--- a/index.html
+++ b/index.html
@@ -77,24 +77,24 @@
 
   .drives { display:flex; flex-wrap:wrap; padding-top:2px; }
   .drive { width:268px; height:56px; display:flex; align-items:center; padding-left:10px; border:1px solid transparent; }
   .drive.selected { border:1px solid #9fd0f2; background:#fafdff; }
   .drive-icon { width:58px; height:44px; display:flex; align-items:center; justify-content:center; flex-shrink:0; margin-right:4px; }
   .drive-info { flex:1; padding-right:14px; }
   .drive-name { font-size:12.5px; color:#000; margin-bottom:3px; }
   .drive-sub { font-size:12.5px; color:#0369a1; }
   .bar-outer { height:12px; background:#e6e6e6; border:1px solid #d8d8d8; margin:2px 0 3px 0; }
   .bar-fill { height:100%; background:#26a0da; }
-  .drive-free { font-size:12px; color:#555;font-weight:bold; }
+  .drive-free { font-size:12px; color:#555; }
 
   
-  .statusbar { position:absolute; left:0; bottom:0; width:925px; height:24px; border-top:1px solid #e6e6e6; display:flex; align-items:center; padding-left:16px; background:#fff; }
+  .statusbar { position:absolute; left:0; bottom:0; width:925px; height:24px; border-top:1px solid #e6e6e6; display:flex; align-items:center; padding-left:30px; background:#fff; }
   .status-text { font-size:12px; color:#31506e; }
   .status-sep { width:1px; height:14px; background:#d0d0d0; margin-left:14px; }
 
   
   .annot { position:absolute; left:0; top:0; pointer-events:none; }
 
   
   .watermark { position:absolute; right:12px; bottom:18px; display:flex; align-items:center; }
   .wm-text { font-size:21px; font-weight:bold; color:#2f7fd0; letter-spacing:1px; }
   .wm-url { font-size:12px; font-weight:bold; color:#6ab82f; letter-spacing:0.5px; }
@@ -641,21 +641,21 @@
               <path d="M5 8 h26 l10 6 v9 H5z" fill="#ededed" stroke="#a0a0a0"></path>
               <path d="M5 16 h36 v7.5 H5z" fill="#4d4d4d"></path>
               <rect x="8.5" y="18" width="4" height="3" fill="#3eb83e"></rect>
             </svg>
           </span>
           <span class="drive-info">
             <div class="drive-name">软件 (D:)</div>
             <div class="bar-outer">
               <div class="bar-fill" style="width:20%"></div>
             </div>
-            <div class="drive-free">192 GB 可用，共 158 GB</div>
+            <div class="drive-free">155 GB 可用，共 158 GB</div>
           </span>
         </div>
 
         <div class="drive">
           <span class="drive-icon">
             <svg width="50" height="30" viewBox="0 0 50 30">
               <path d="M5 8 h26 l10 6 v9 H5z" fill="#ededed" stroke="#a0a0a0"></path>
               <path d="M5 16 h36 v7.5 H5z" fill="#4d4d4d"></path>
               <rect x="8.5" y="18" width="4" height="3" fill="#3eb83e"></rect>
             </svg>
============
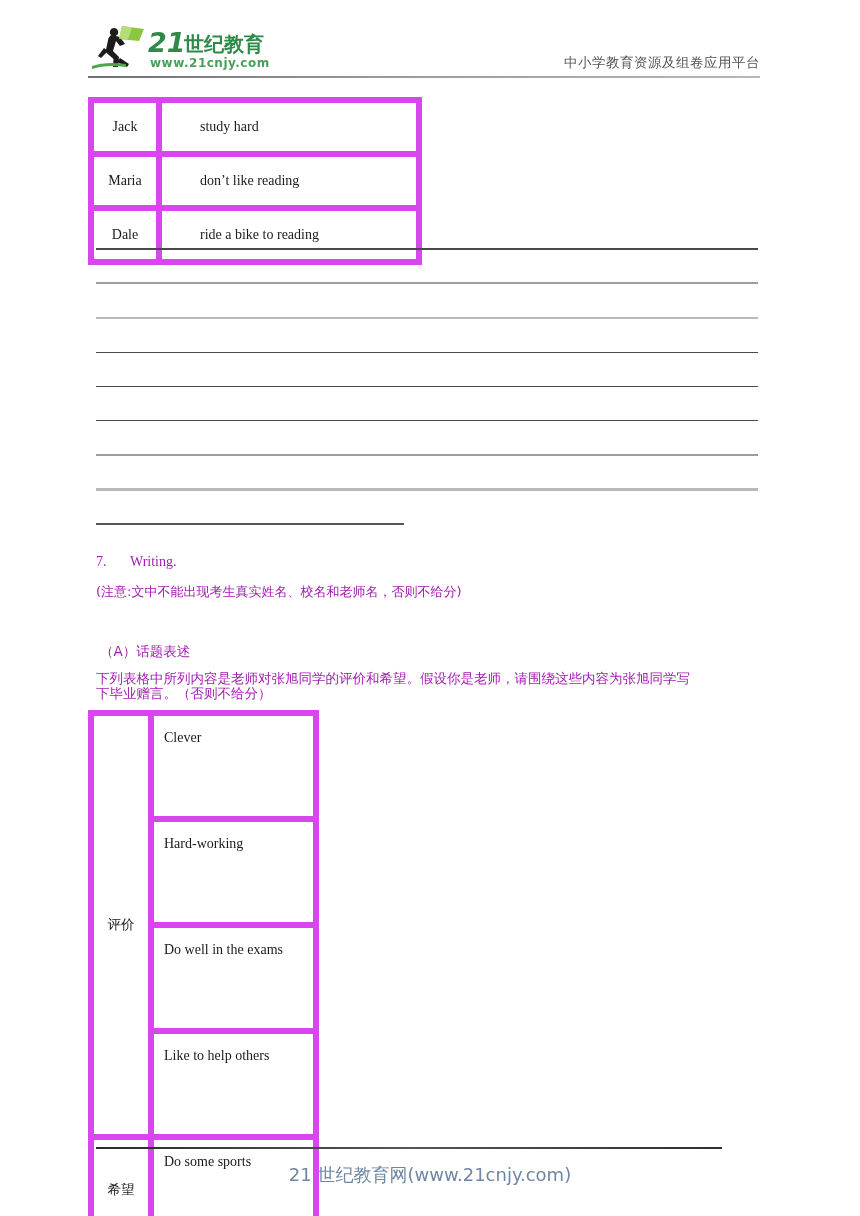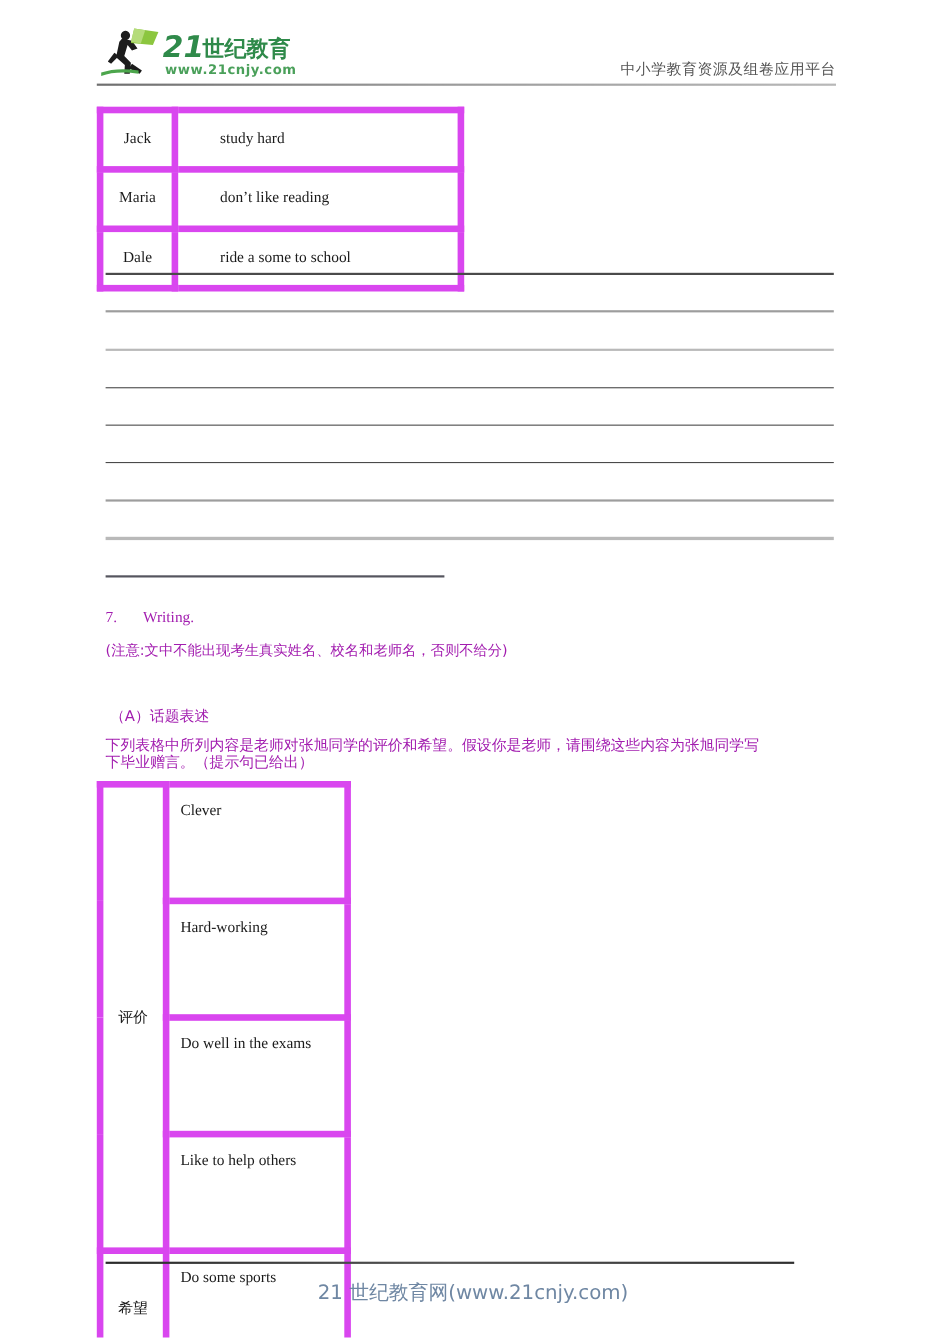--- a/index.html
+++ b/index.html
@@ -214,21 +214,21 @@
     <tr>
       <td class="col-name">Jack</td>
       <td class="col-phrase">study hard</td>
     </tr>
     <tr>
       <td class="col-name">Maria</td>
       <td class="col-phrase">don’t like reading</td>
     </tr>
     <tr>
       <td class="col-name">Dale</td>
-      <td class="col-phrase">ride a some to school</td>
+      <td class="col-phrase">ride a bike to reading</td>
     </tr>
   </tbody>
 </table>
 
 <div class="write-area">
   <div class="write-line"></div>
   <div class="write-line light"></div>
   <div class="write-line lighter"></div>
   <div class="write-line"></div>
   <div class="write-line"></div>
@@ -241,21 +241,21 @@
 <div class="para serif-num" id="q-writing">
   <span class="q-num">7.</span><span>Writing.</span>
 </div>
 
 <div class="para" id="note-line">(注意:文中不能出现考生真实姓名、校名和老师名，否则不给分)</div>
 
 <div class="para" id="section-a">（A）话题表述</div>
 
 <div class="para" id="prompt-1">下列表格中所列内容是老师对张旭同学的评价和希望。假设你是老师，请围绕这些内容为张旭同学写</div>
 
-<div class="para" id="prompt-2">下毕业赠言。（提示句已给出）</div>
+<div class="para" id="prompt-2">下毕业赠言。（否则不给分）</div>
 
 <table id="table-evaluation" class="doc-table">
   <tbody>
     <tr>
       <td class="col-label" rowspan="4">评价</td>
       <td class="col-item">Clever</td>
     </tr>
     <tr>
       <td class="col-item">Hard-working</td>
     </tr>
============
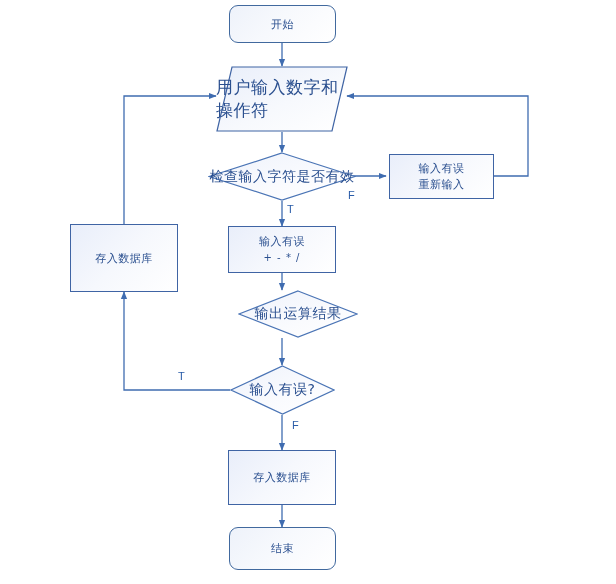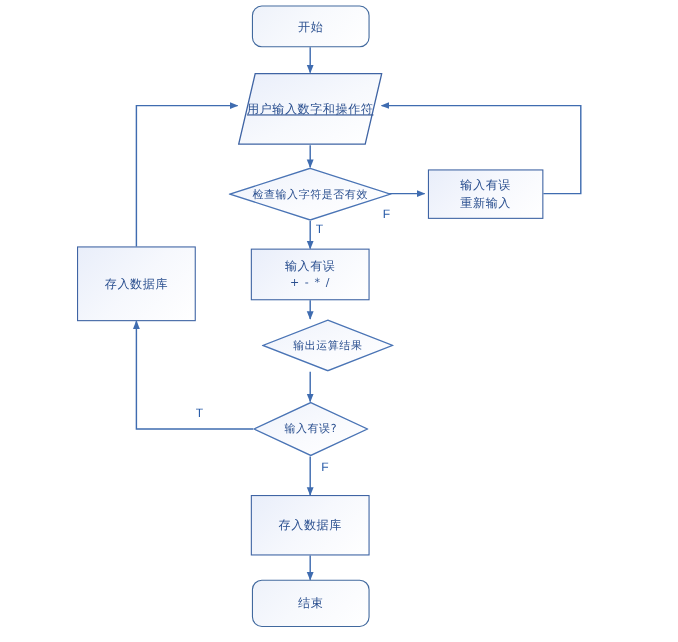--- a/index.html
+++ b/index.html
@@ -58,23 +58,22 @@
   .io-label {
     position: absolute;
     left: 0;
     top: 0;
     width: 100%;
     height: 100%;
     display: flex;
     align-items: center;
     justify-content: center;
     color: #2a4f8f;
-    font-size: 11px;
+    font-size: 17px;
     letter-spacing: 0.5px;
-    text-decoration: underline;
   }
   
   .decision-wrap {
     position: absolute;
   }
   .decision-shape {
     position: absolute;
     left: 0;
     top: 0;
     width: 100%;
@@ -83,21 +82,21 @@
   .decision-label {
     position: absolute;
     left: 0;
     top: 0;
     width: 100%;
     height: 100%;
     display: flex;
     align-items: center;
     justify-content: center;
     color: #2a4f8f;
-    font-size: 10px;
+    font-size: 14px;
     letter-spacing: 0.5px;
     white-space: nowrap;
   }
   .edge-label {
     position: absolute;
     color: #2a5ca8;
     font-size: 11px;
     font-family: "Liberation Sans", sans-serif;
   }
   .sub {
============
EXERCISE OBJECTIVE ▸
Lines containing the string "right" above: how many are there? Answer with the number only.

WRITTEN RESPONSE ▸
3